For one setup we have for example this required block including multiple WordPress plugins using WPackagist:

"require": {
"php": ">=5.6",
"composer/installers": "~1.0.12",
"vlucas/phpdotenv": "^2.0.1",
"oscarotero/env": "^1.0",
"roots/wp-password-bcrypt": "1.0.0",
"wpackagist-plugin/antispam-bee": "*",
"wpackagist-plugin/autodescription": "*",
"wpackagist-plugin/imagify":"*",
"wpackagist-plugin/mailchimp":"*",
"wpackagist-plugin/popup-maker":"*",
"wpackagist-plugin/tawkto-live-chat":"*",
"wpackagist-plugin/wordpress-importer":"*",
"wpackagist-plugin/wp-basic-auth":"*",
"wpackagist-plugin/wp-subscribe": "*",
"wpackagist-plugin/yet-another-related-posts-plugin": "*",
"johnpbloch/wordpress": "4.8.2"
},

Deployment

For each installed plugin or WordPress installation a version is set. And for every update this has to be adjusted. Then you can commit it to version control and deploy it using Trellis’ deployment script ./bin/deploy.sh production domain.com . During deployment this file is checked and updates will be made. The latter fully automatically.

Bypassing Limitations

If customers do want to install plugin you can comment out the

DISALLOW_FILE_MODS

at bedrock-site/config/production.
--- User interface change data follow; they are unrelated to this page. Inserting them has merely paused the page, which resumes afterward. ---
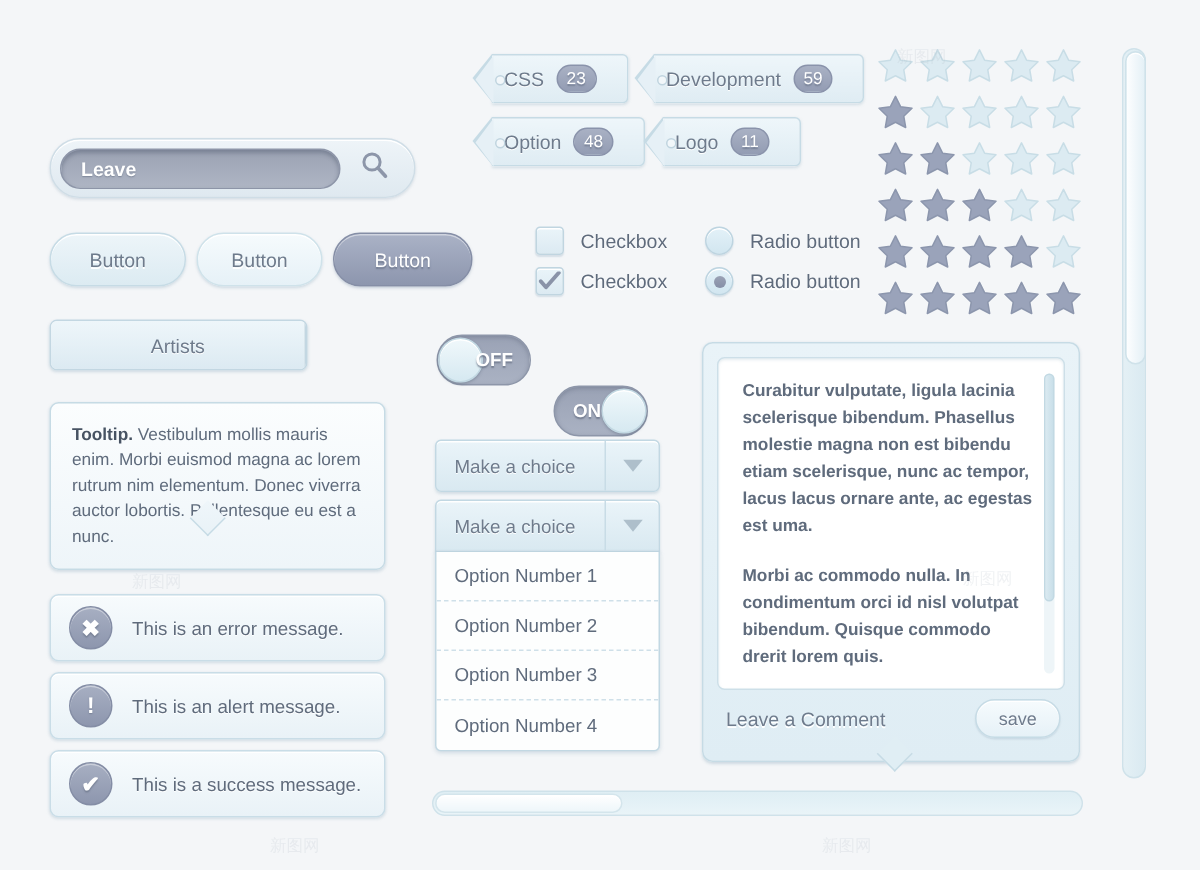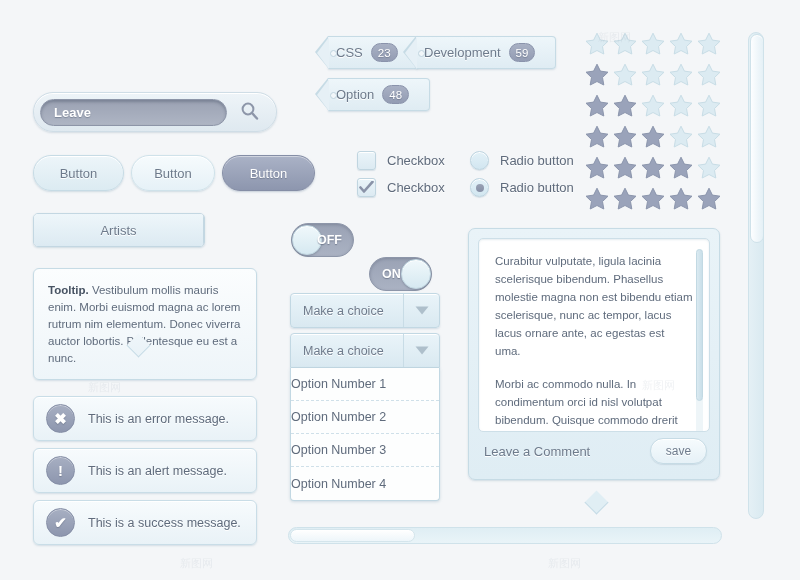"Development" div.abs { left: 416px -> 436px }
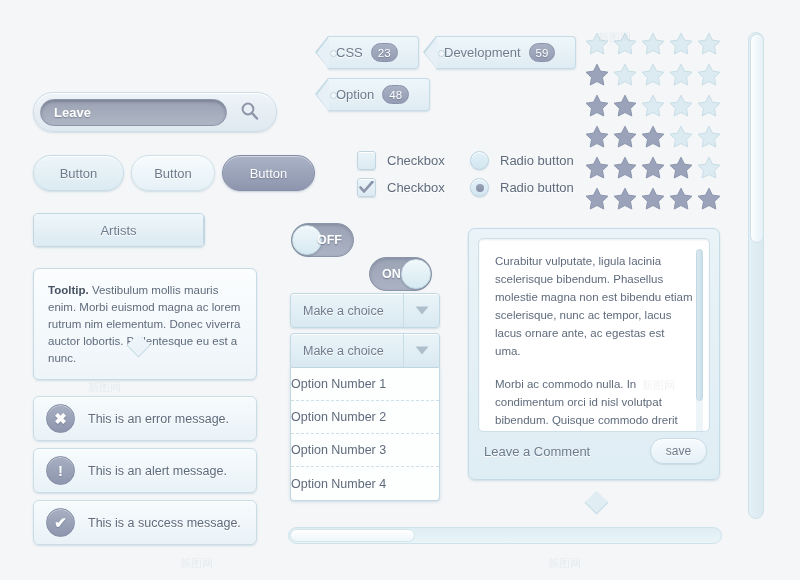"Logo" div.abs { html: none -> <div> <span></span> <span></span> <span></span> <span>Logo</span> <span>11</span> </div> }
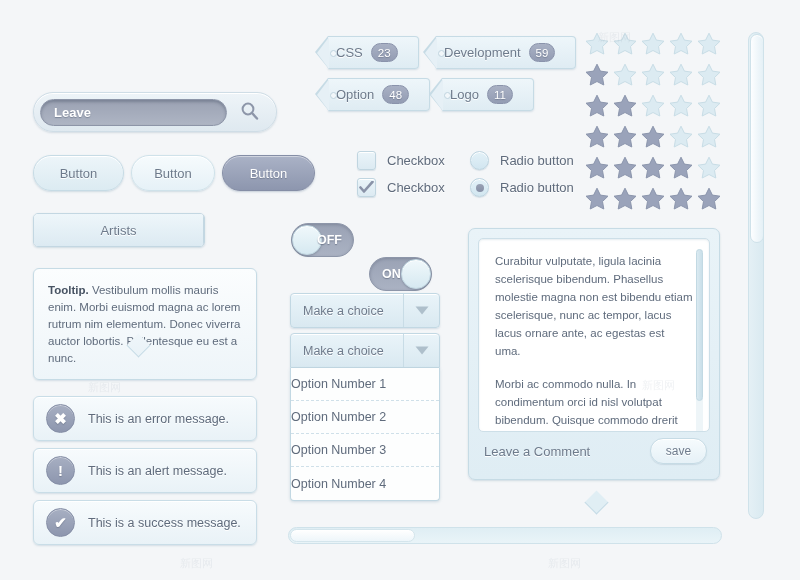"Curabitur vulputate, ligula lacinia" .panel-text { font-weight: none -> bold; height: 194px -> 222px }
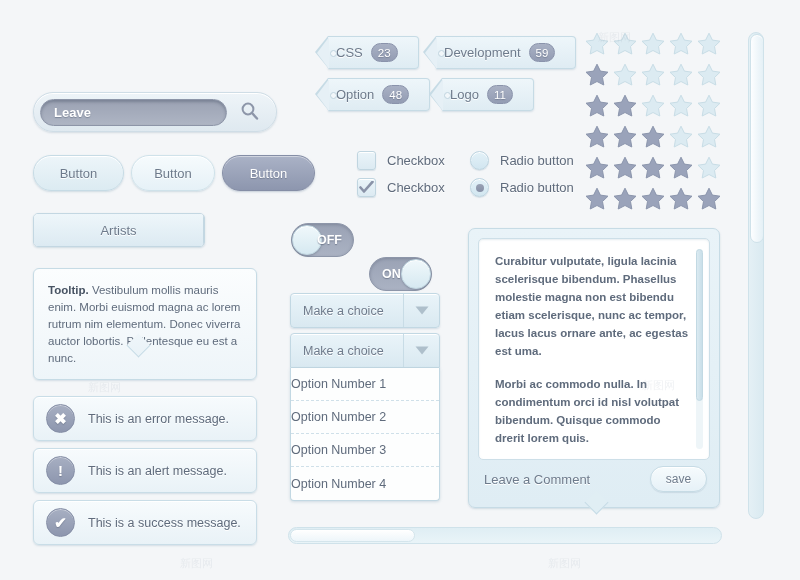"Option Number 1" .opt { padding-left: none -> 12px }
We sometimes use something like

<?php
/** Production */
ini_set('display_errors', 0);
define('WP_DEBUG_DISPLAY', false);
define('SCRIPT_DEBUG', false);
define( 'WP_MEMORY_LIMIT', '128M' );
/** Disable all file modifications including updates and update notifications */
//define('DISALLOW_FILE_MODS', true);

As you can see the DISALLOW_FILE_MODS has been commented out to allow the adding of plugins and themes.

Do however remember to exclude the plugins and themes you add from the .gitignore and to add them to the repository. Otherwise you run the risk of removing elements. Also make sure you enforce some parity by syncing from production another way. Either that or forget about version control altogether.